Planning Holiday Travel
Child Passenger Safety in Mind
Planning to travel over the holiday? Add safety to your travel plans.
Tips to prepare for road conditions, car seat safety and keeping children entertained.
Road Trip Safety List
Vehicle: Make sure your vehicle is in good working order. Have your car serviced to identify needed repairs. Have your mechanic check fluid levels, hoses, and tires.
Route: Check the weather forecast and road conditions before starting your trip. Allow extra time to arrive at your destination to adjust your driving based on road conditions. Take an emergency kit in the car stocked with common items you may need in case of inclement weather. Consider including the following:
- Ice scraper and brush: It is recommended that an ice scraper and brush be in your car for the entire winter. These tools will help you remove snow and ice from your windshield and windows, so you can have full visibility in wintry conditions.
- Sand/kitty litter: Use the sand or kitty litter to create traction to get your vehicle moving if the car gets stuck in the snow.
- Flares or reflectors: Drivers have decreased visibility at night, and it’s even worse when you add snow to the mix. If the unfortunate happens and you are stuck on the side of the road, flares and reflectors will help other drivers see you.
- Jumper cables: Freezing temperatures can take a toll on the car’s battery. Keep jumper cables on hand so you can get your car moving.
- Flashlight: It gets dark early in the winter. Even if you don’t plan on driving at night, you may still find yourself in the dark. Keep a flashlight and extra batteries in your vehicle in case you get stranded or stuck.
- Blanket/Warm Clothes: In the event you break down and do not have heat, extra blankets, gloves, hats, and extra clothing layers will make you more comfortable while you wait for assistance.
- Cell Phone/Charger: Make sure your cell phone is charged so you can contact family and/or friends if your travel plans change or you are delayed because of weather conditions.
Road Trip Checklist When Travelling with Children
All passengers are buckled-up during travel. Securing all passengers in the appropriate car seat, booster seat and seat belt is the most effective way to reduce the severity of injury in a crash. Be a good role model for children by making sure all adults are wearing a seat belt. Children are more likely to buckle up when parents buckle up. Be sure young children are safety secured in the right car seat or booster seat.
Follow these tips to ensure children are safe for a trip:
- Get your child’s car seat checked: There are many resources in Pennsylvania that allow parents and caregivers to have their car seats checked for proper use and installation. Call 1-800-CAR-BELT or check for a list of fitting stations near you by clicking here.
- Remember that the back seat is the safest place for children to ride.
- Never leave your child alone in the vehicle for even a moment. Vehicle temperatures can drop rapidly putting a child in danger of freezing or hypothermia.
- Provide activities and distractions for children to keep children entertained:
- Bring safe toys for children: Hard plastic toys may become a dangerous projectile in a crash.
- Plan travel around a child’s nap schedule.
- Pack snacks and drinks.
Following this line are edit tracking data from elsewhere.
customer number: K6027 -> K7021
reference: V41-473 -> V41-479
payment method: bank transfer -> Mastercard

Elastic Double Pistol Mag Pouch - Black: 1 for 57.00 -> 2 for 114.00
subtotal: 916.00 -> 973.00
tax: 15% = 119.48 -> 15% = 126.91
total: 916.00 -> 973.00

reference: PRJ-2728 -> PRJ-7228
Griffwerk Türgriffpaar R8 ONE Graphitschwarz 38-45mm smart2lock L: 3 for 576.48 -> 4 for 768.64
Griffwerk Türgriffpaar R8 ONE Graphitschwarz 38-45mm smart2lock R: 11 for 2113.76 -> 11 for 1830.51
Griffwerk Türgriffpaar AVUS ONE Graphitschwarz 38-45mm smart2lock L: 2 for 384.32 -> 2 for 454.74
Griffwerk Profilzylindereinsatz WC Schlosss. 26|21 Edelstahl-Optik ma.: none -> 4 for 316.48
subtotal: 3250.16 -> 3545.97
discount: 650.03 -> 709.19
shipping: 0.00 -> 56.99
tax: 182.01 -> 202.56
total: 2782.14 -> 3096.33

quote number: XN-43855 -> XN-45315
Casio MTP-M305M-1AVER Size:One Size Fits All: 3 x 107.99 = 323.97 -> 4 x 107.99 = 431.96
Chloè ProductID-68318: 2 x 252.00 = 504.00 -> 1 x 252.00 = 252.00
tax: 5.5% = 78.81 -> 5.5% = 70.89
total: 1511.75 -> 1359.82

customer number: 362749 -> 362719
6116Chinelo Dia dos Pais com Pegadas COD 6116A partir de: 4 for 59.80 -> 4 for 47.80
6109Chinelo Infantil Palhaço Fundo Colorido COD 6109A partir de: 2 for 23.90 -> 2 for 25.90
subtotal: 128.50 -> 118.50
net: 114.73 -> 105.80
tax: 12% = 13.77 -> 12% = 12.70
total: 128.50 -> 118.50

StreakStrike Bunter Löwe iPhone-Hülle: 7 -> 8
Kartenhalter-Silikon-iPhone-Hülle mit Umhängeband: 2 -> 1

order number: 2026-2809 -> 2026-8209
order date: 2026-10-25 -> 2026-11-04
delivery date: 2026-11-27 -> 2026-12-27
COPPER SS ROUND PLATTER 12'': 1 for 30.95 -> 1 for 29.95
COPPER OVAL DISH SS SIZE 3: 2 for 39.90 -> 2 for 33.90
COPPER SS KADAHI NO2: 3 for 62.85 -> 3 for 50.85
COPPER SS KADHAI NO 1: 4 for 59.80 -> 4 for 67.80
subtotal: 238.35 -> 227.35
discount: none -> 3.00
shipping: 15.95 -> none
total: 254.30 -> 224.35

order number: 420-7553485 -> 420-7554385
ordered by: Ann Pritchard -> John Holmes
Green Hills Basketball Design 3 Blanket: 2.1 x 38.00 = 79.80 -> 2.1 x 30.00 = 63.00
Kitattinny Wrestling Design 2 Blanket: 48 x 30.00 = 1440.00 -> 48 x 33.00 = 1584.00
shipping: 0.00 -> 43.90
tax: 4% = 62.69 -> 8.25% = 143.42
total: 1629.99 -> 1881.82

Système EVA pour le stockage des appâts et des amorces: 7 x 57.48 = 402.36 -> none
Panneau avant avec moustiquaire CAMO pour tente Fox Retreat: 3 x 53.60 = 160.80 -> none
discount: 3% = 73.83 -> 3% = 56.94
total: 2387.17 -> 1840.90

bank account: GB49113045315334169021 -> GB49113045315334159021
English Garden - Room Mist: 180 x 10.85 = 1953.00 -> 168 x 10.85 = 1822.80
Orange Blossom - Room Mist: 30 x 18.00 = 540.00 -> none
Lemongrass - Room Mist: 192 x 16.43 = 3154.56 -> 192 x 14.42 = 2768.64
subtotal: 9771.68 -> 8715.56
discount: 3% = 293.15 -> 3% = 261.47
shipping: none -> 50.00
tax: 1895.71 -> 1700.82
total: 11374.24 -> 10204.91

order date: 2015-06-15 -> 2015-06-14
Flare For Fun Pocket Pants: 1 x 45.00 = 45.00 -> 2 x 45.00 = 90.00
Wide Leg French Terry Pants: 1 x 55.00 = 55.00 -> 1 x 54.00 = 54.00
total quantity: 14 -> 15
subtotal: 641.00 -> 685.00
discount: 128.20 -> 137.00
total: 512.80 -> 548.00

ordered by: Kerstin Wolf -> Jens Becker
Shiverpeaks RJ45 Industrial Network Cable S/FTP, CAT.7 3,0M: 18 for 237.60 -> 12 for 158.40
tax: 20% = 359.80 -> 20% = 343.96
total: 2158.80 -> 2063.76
Having some light snacks in the car is also a good idea in the event of a breakdown.
- Plan for frequent stops for children to stretch and move around.
- Adjust the harness to fit the child. Remove bulky coats that will interfere with tightening the harness. To keep the child warm, slip the child’s arms through the sleeves to wear the coat backwards over the snug harness.
- Make sure the car seat harness is snug child is not wearing a bulky coat that may interfere with their harnesses on the car seat. Take off their coat after the car is warmed up and make sure harnesses are snug against the child’s body.
- Check the car seat installation every time you use the car seat. The car seat should move less than 1-inch from side-to-side or front-to-back when pulled at the belt path.